INSTRUCTIONS FOR THE TASK:
Look for "all current Commons" in the entries below. Write out that line and all later lines exactly, ending with the final one.

GIVEN ENTRIES:
=== Section Start ===

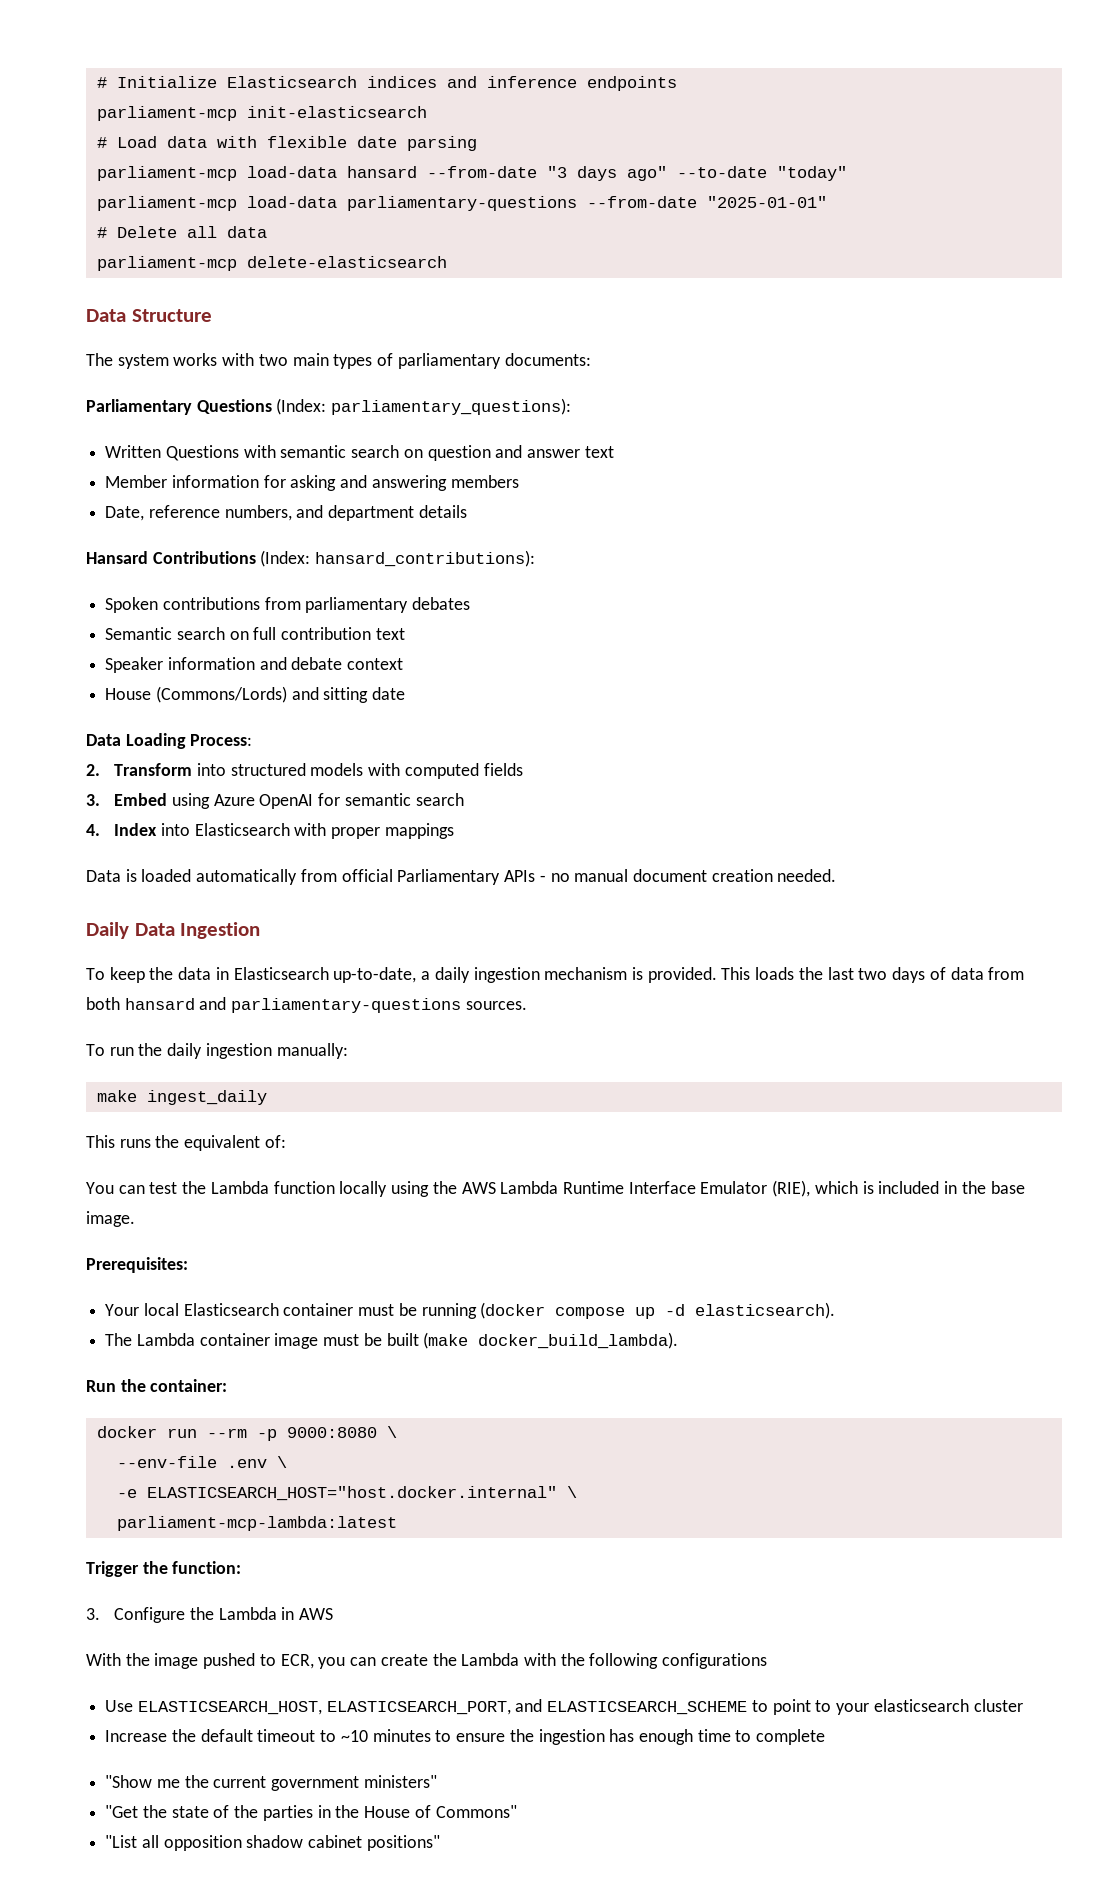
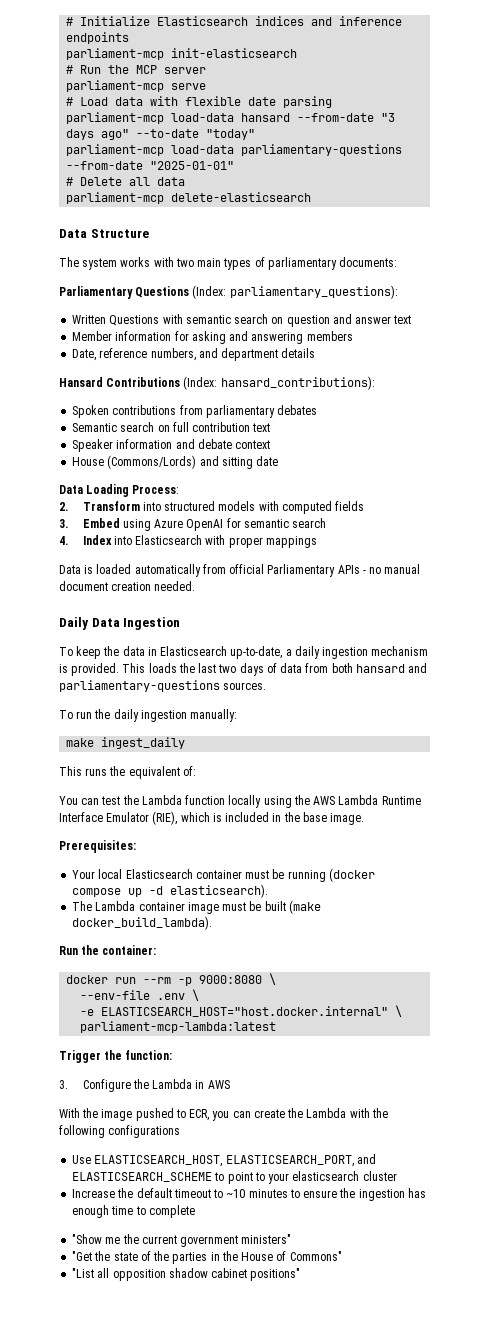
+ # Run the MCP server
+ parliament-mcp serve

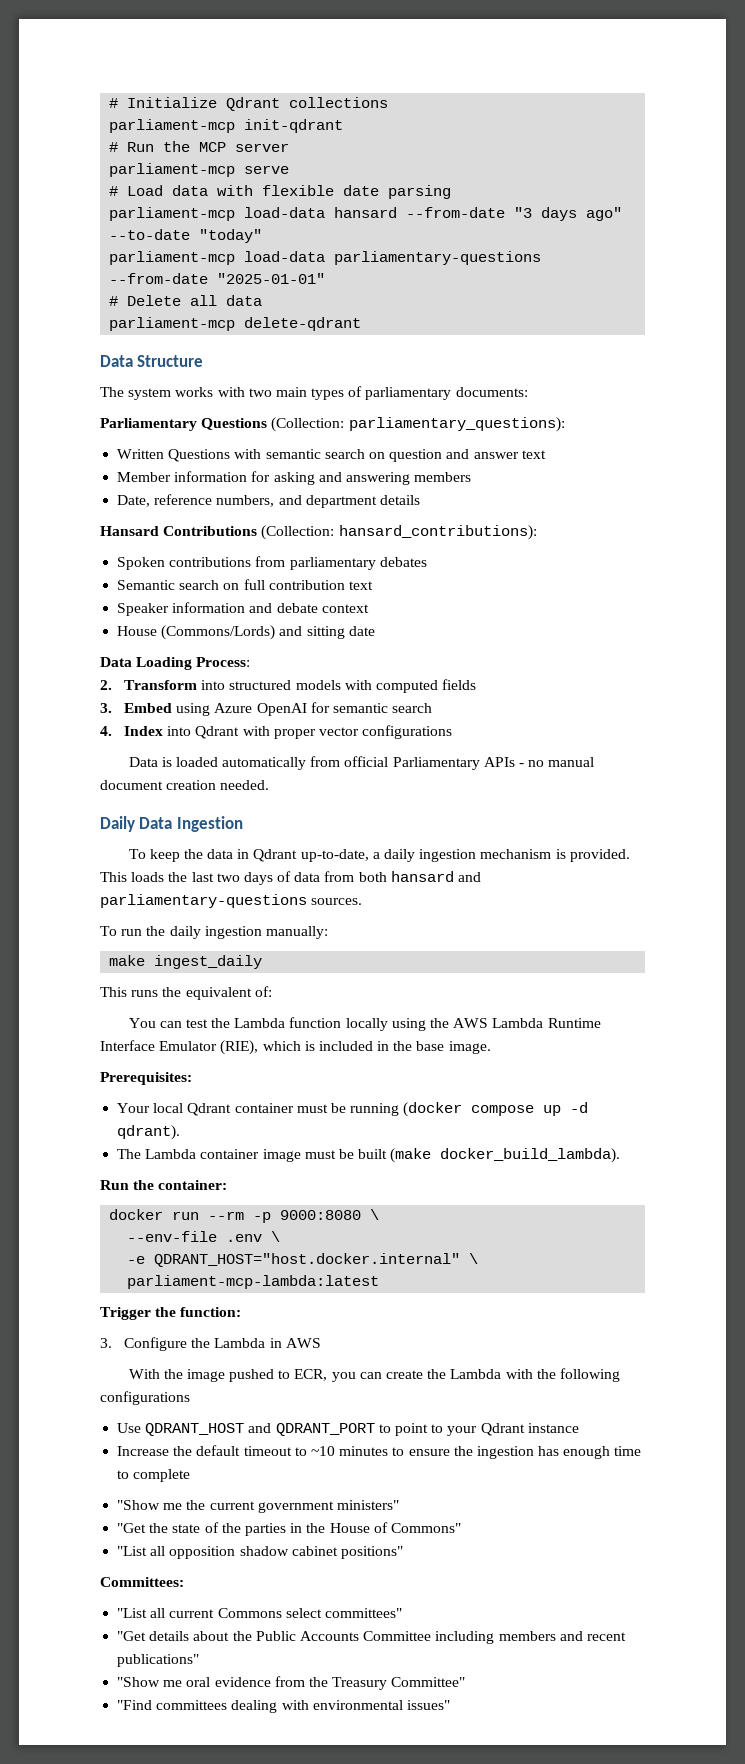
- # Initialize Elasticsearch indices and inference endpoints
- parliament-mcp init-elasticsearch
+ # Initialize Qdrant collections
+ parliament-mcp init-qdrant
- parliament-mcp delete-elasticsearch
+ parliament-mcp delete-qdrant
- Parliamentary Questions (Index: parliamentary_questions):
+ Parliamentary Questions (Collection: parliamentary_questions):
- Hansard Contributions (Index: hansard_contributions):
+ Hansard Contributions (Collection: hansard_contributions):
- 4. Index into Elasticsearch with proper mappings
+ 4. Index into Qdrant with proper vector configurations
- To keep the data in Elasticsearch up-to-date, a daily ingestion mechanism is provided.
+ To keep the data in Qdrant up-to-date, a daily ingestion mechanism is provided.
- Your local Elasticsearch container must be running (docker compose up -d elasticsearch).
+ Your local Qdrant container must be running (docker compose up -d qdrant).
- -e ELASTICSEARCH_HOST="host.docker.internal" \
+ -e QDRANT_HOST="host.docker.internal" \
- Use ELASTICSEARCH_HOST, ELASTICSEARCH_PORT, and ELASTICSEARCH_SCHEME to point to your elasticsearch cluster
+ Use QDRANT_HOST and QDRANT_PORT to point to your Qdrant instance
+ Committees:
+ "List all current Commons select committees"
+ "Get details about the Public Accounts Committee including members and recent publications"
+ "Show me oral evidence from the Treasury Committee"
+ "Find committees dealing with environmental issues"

=== Section End ===

SOLUTION TO THIS PROBLEM:
+ "List all current Commons select committees"
+ "Get details about the Public Accounts Committee including members and recent publications"
+ "Show me oral evidence from the Treasury Committee"
+ "Find committees dealing with environmental issues"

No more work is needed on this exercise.